Ele entende que a “a solução é terrível, porque prender um deputado preventivamente abre um precedente para prender um deputado da oposição preventivamente”, mas ressalva que “permitir que um deputado trame de forma aberta – e agora o presidente da República trama diretamente contra a democracia-, e diga que se não for eleito em 2022 seus súditos, seus comparsas, vão agir contra para mantê-lo no poder, isso é um cenário que se chegou só pela omissão e pela ação ilegal do STF reiterada criando interpretações da lei fora dos limites legais”.

Leonardo Sá

André lembra da violação de direitos fundamentais em nome da moralidade e do combate à corrupção e enfatiza que não é função do Judiciário fazer isso, pois quem define o combate à corrupção são outros órgãos. A função do Judiciário é a garantia de direitos fundamentais, sempre foi, principalmente na esfera criminal.

“Eles abandonaram essa garantia, criaram interpretações da Constituição que limitavam os direitos fundamentais e vamos falar da possibilidade da prisão em segundo instância: a prisão em segunda instância foi uma interpretação do STF que permitiu a prisão do Lula, sem trânsito em julgado, uma grave violação do artigo quinto, que fala que a prisão só pode ocorrer com o trânsito em julgado, e agora estão tendo que lidar com essa e outra tantas irregularidades”.

O advogado defende o respeito à Constituição, especialmente pelos órgãos encarregados de fazer a defesa, que precisam cumprir o seu papel no tempo e não extemporaneamente. “Agora as saídas são muito menos institucionais do que quando eles analisando questões políticas conjunturais decidiram por permitir a prisão do Lula, o impeachment da Dilma. Então, acho que nós precisamos reconstruir a democracia no país. Ela não está só abalada não, a ameaça é concreta”, comenta.
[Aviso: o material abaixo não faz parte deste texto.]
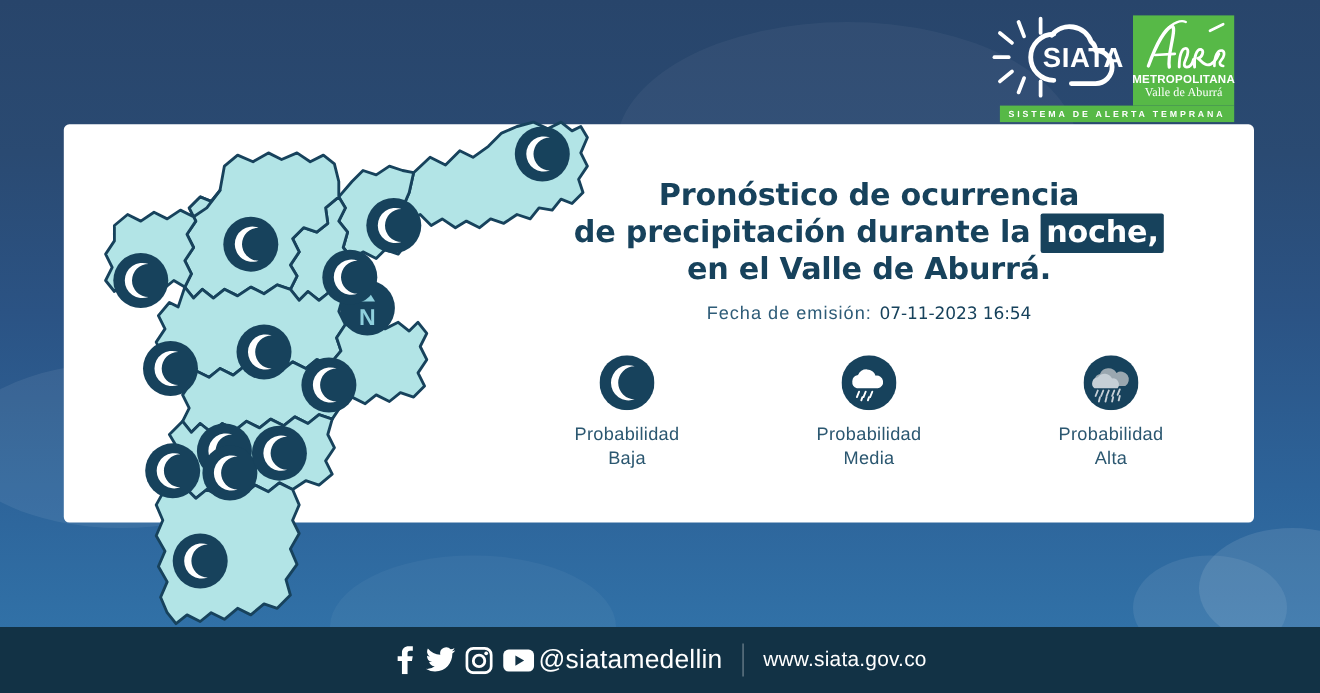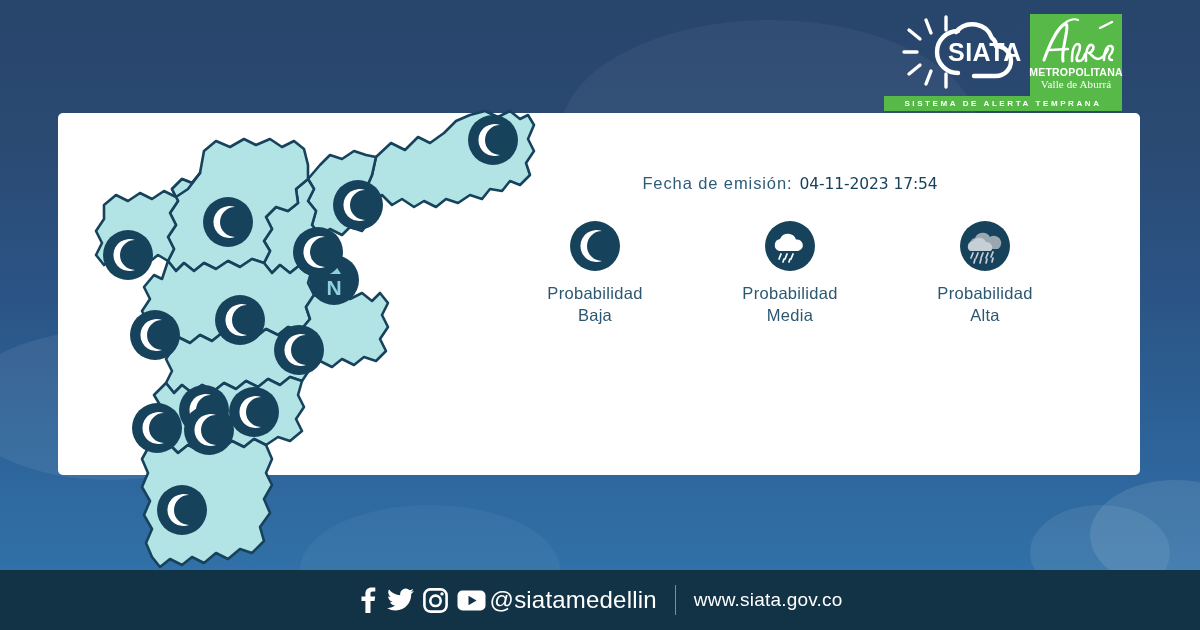--- a/index.html
+++ b/index.html
@@ -37,21 +37,21 @@
   #am-script { position:absolute; left:0; top:2px; width:92px; height:52px; }
   .am-t1 {
     color:#fff; font-size:10.5px; font-weight:bold; letter-spacing:0.2px;
     font-family:"Liberation Sans", sans-serif; line-height:12px;
   }
   .am-t2 {
     color:#fff; font-size:11px; letter-spacing:0.1px;
     font-family:"Liberation Serif", serif; line-height:13px;
   }
   #green-bar {
-    position:absolute; right:78px; top:96px; width:238px; height:15px;
+    position:absolute; right:78px; top:96px; width:213px; height:15px;
     background:#57b947; display:flex; align-items:center; justify-content:center; z-index:9;
   }
   #green-bar span {
     color:#fff; font-size:8px; font-weight:bold; letter-spacing:2.6px;
     font-family:"Liberation Sans", sans-serif;
   }
 
   
   #card {
     position:absolute; left:58px; top:113px; width:1082px; height:362px;
@@ -75,21 +75,21 @@
     color:#2e5c78; font-size:16.5px; letter-spacing:0.9px;
     font-family:"Liberation Sans", sans-serif;
     text-align:right;
   }
   #date-value {
     color:#17425c; font-size:15.5px; letter-spacing:-0.1px;
     font-family:"DejaVu Sans", sans-serif;
   }
 
   
-  #legend { margin-top:28px; display:flex; justify-content:center; gap:67px; }
+  #legend { margin-top:28px; display:flex; justify-content:center; gap:92px; }
   .leg { width:128px; display:flex; flex-direction:column; align-items:center; }
   .leg-icon { width:50px; height:50px; }
   .leg-label {
     margin-top:11px; color:#2b5770; font-size:16.5px; line-height:22px;
     letter-spacing:0.3px; font-family:"Liberation Sans", sans-serif; white-space:pre-line;
   }
 
   
   #footer {
     position:absolute; left:0; bottom:0; width:1200px; height:60px;
@@ -274,24 +274,29 @@
           <g transform="translate(99,430)">
             <circle cx="25" cy="25" r="25" fill="#17425c"></circle>
             <path d="M32 10 A16 16 0 1 0 32 40 A13 13 0 0 1 32 10 Z" fill="#ffffff"></path>
           </g>
         </g>
     </svg>
   </div>
 
   <div id="content">
 
+    <div id="title">
+      <div>Pronóstico de ocurrencia</div>
+      <div><span>de precipitación durante la </span><span class="hl">noche,</span></div>
+      <div>en el Valle de Aburrá.</div>
+    </div>
 
     <div id="datebox">
       <span id="date-label">Fecha de emisión:</span>
-      <span id="date-value">04-11-2023 17:54</span>
+      <span id="date-value">07-11-2023 16:54</span>
     </div>
 
     <div id="legend">
 
       <div class="leg">
         <svg class="leg-icon" viewBox="0 0 50 50">
           <circle cx="25" cy="25" r="25" fill="#17425c"></circle>
           <path d="M32 10 A16 16 0 1 0 32 40 A13 13 0 0 1 32 10 Z" fill="#ffffff"></path>
         </svg>
         <div class="leg-label">Probabilidad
No contexto de uma eventual ruptura democrática, André Moreira aponta a ameaça dos decretos do presidente da República, que aumentam o número de armas em poder da população: “Eles servem a duas finalidades, uma delas amar os apoiadores de Bolsonaro para uma tentativa de um golpe, como aconteceu na Bolívia. Não é uma coisa que a gente está fazendo conjectura, aconteceu na Bolívia com Evo Morales, no final do mandato dele. Destituíram um governo de fato por dois anos e estão querendo repetir essa receita aqui”.

Diante disso, disse, com a democracia fragilizada, é difícil falar em liberdade, em garantia do deputado. “Não se deveria ter chegado a uma prisão do deputado nessas condições, por ele estar ofendendo ou se manifestando contra o STF. Já fizeram isso enquanto opositores, durante o processo eleitoral e o STF, o TSE e o Ministério Público ficaram calados. Agora, todas as soluções são complexas porque vão acabar fragilizando ainda mais a Constituição, que já está fragilizada. Infelizmente, é uma solução necessária”.

Quem é

Daniel Silveira, 38 anos, tomou posse na Câmara em 2019, em seu primeiro mandato, dividindo a legislatura com curso de Direito em universidade particular do Rio de Janeiro. Além de policial militar, o deputado também é professor de Muay Thay. Foi eleito nas eleições de 2018 com 31,7 mil votos.